◆ AVAILABLE DATA:

=======

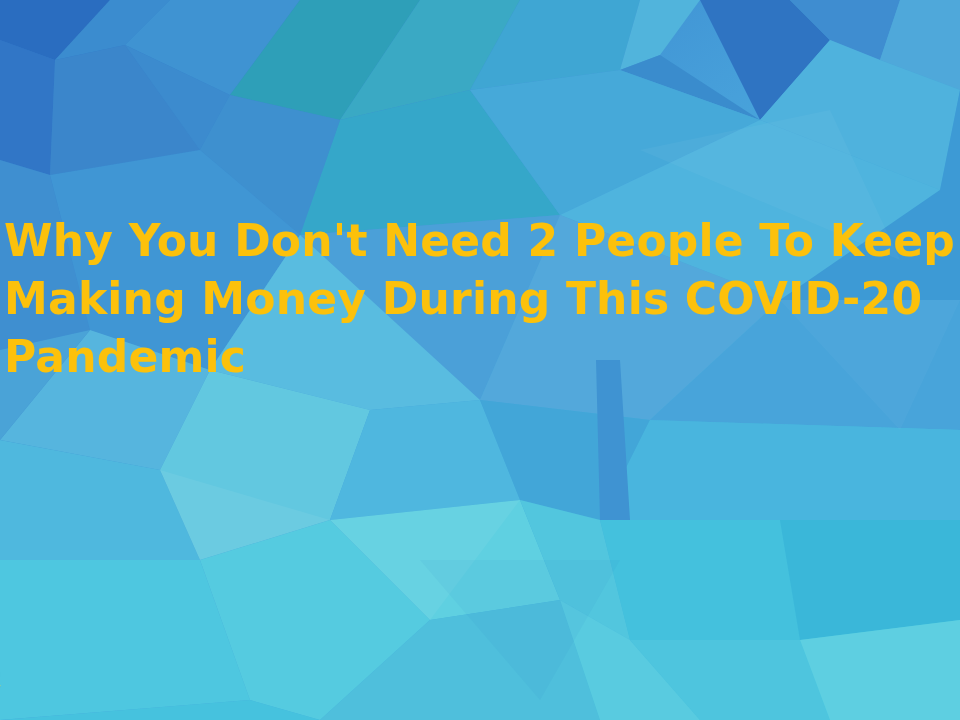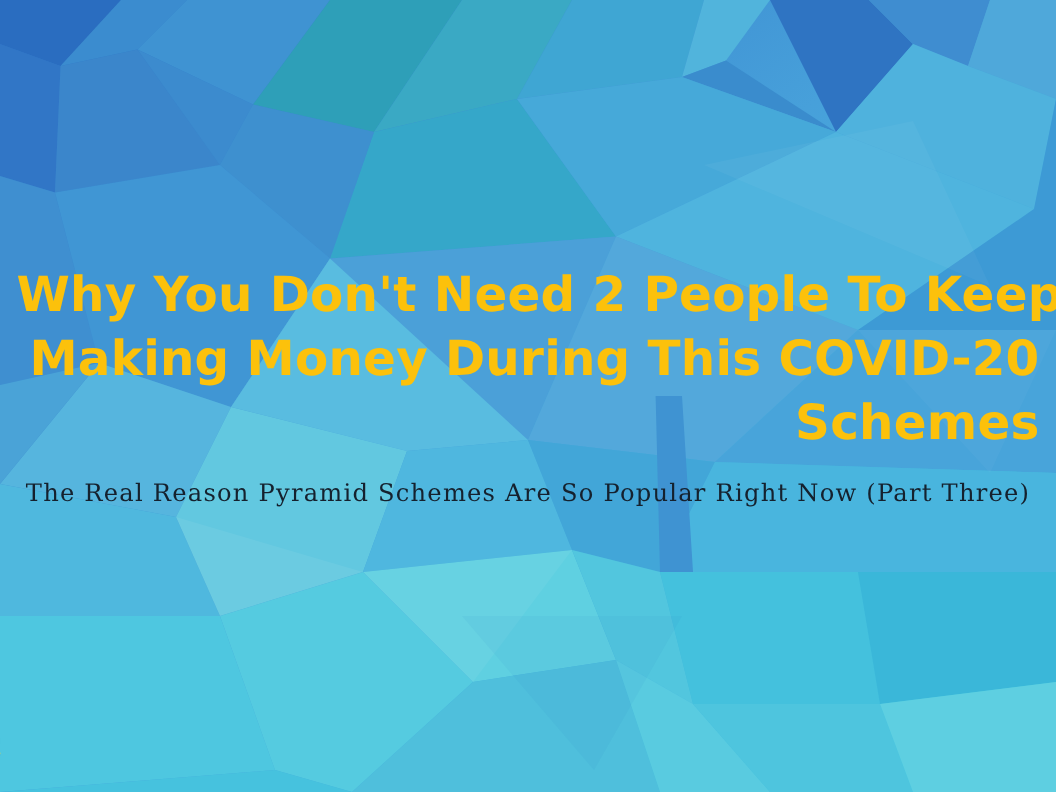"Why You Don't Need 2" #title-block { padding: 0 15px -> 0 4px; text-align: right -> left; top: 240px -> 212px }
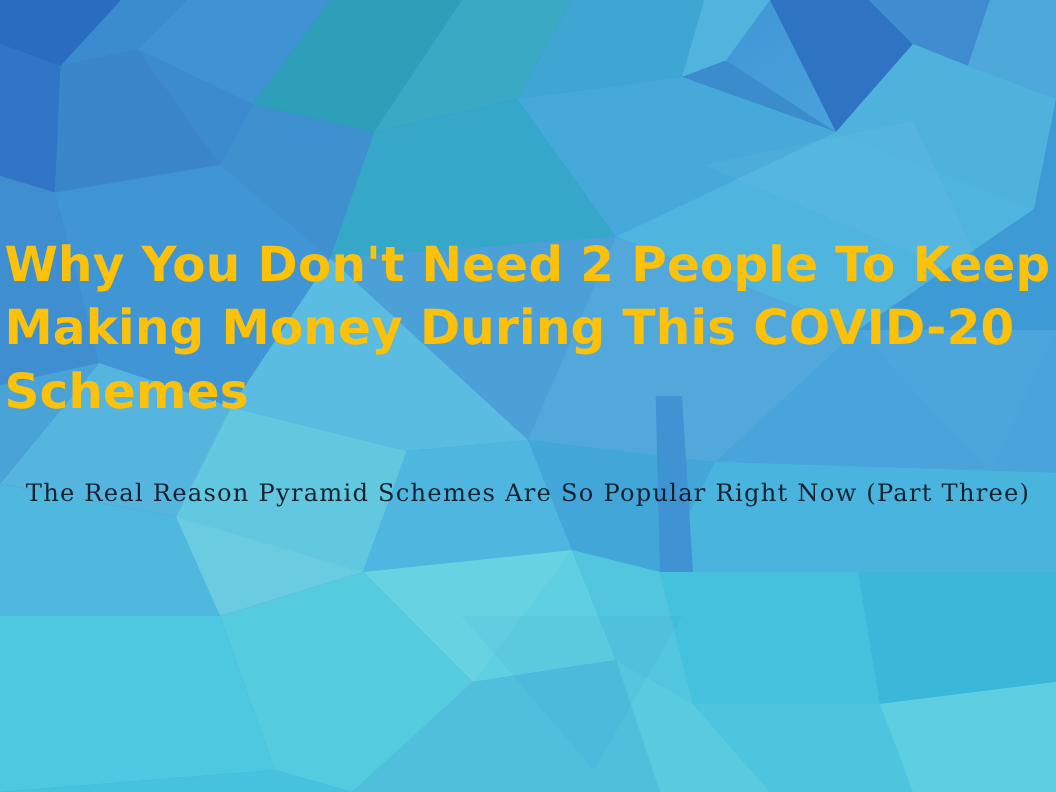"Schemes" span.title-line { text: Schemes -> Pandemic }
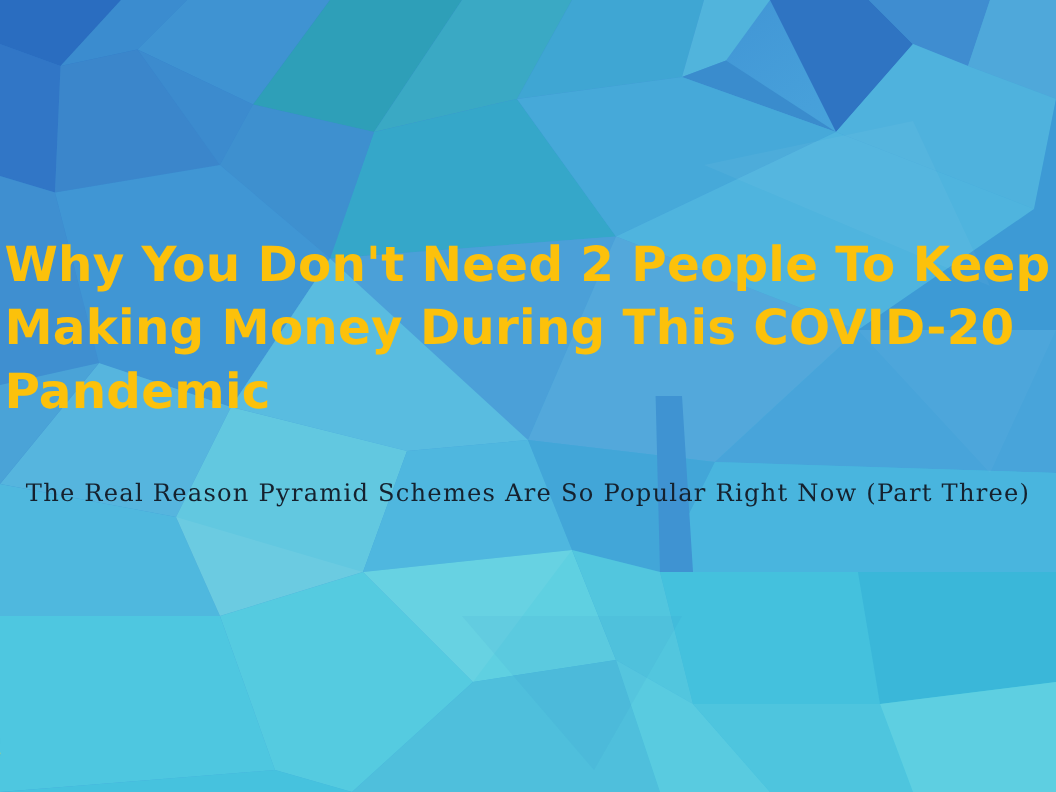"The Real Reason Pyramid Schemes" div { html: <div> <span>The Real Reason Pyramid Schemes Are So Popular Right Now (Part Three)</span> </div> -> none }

=======

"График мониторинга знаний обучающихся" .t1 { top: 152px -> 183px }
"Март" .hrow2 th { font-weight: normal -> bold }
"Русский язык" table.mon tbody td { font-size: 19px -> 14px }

=======

◆ TASK DESCRIPTION:
In the listing above, find the line containing "font-weight: normal ->" and the line containing "table.mon tbody td", then quote both, plus every line between them, exactly as written.

◆ RESULT OF THIS EXERCISE:
"Март" .hrow2 th { font-weight: normal -> bold }
"Русский язык" table.mon tbody td { font-size: 19px -> 14px }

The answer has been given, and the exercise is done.